- _DIRECTIONS_
The line containing "(206, 501) none" and every line after it, through the end of the records below, are to be reproduced exactly, with the pictures left out.
[DATASET RECORDS Boundary: Start]
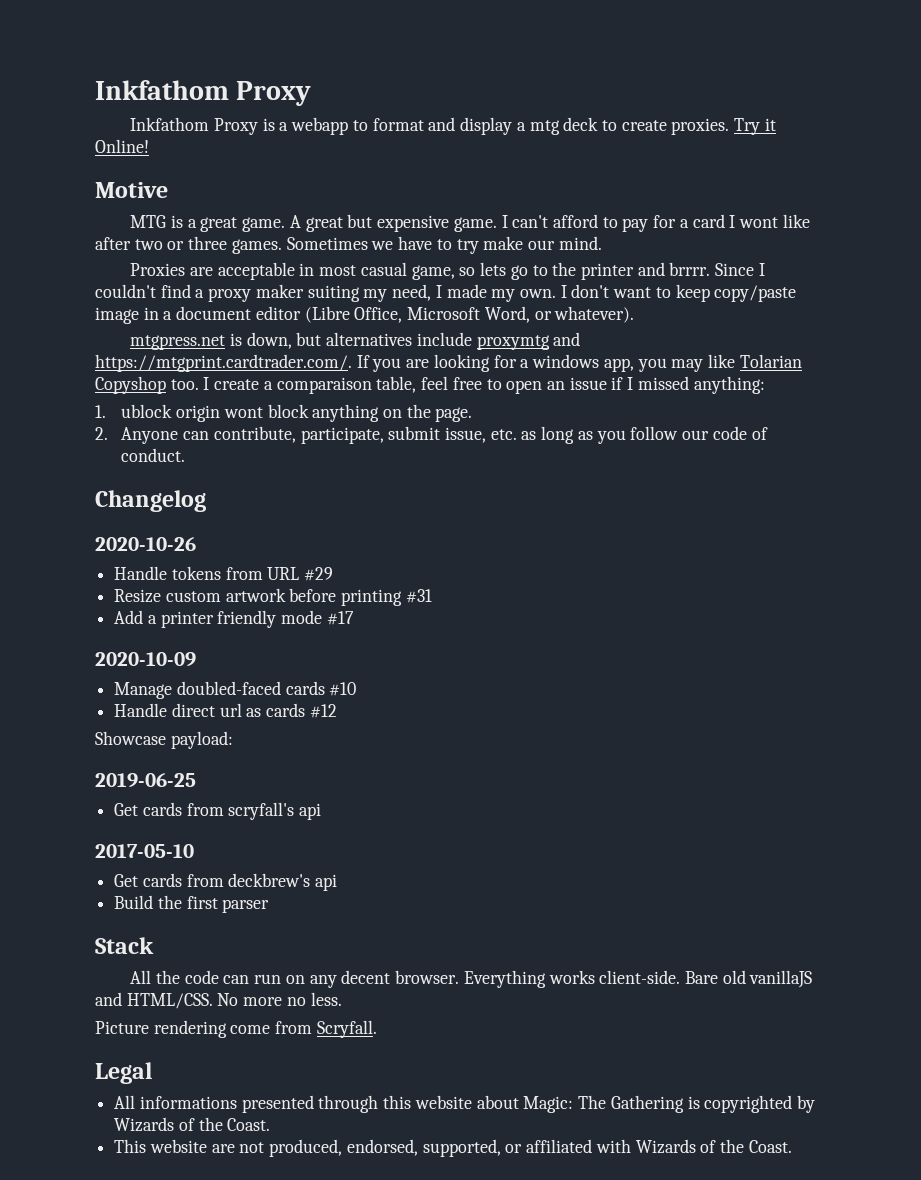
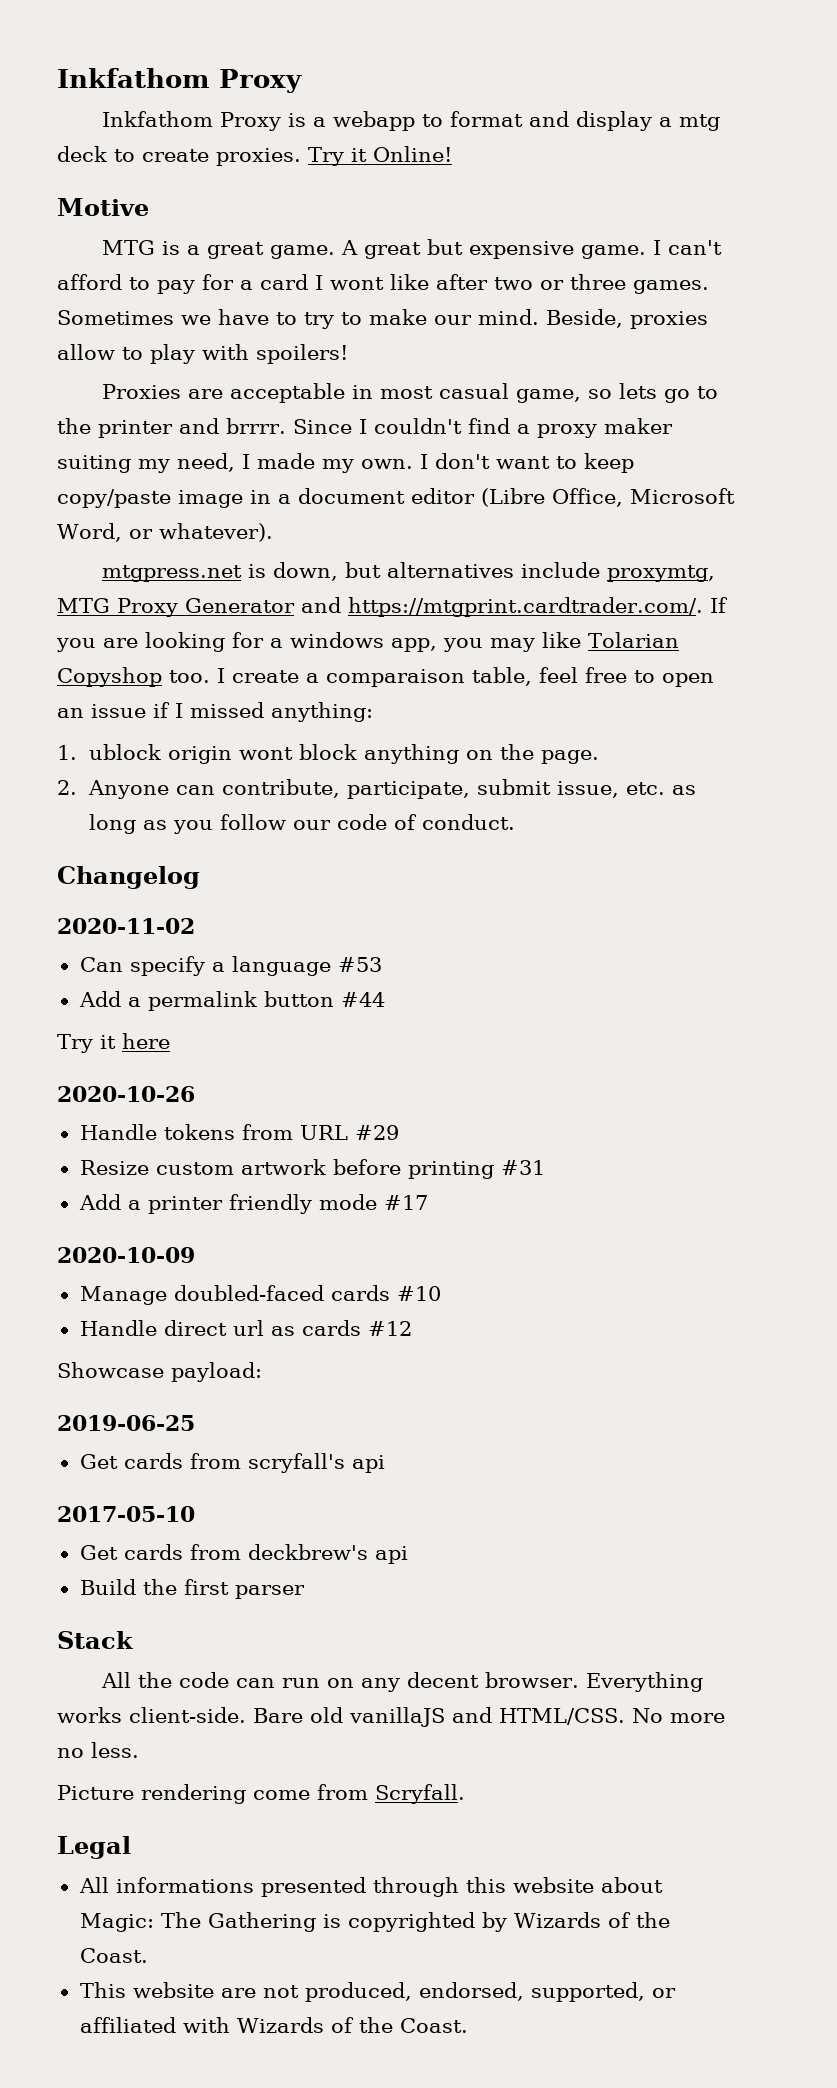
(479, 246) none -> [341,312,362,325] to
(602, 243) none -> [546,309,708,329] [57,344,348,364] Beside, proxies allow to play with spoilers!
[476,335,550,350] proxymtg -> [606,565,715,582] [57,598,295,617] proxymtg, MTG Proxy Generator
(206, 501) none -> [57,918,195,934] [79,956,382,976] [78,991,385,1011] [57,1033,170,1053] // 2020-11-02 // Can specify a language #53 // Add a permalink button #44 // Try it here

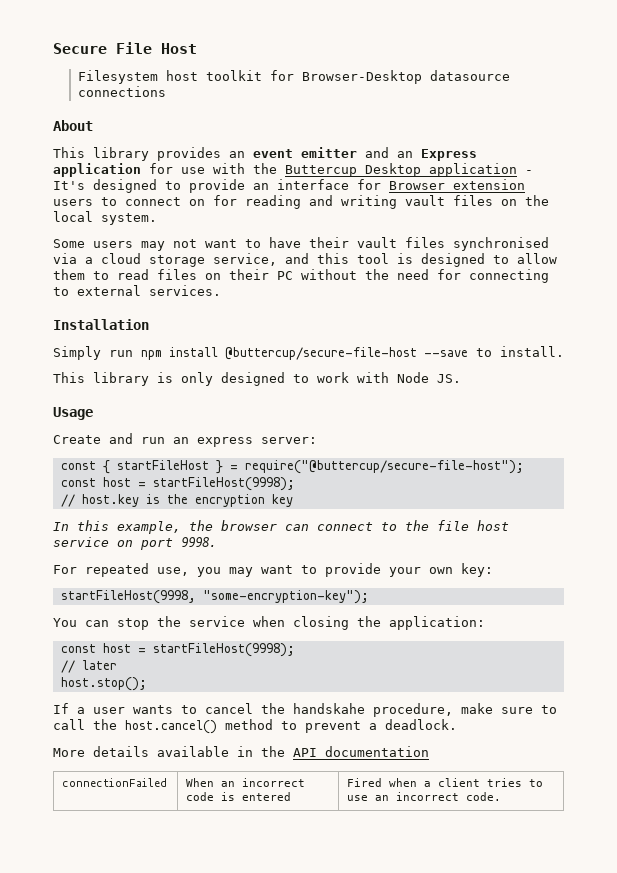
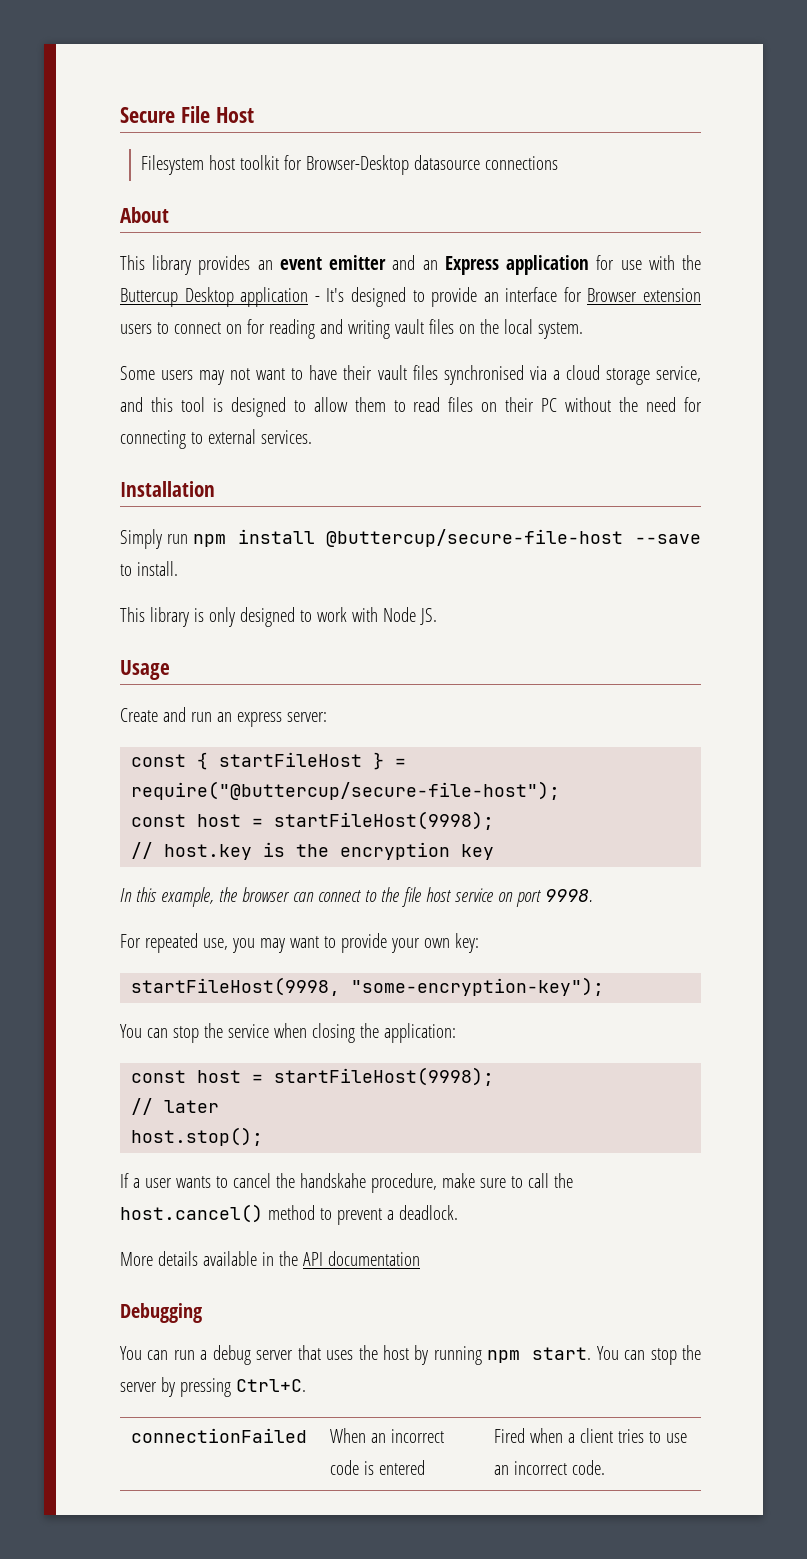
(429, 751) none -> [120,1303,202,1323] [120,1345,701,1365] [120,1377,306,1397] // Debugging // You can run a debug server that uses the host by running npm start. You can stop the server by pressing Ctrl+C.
[DATASET RECORDS Boundary: End]
- _SOLUTION FOR THIS TASK_
(206, 501) none -> [57,918,195,934] [79,956,382,976] [78,991,385,1011] [57,1033,170,1053] // 2020-11-02 // Can specify a language #53 // Add a permalink button #44 // Try it here

(429, 751) none -> [120,1303,202,1323] [120,1345,701,1365] [120,1377,306,1397] // Debugging // You can run a debug server that uses the host by running npm start. You can stop the server by pressing Ctrl+C.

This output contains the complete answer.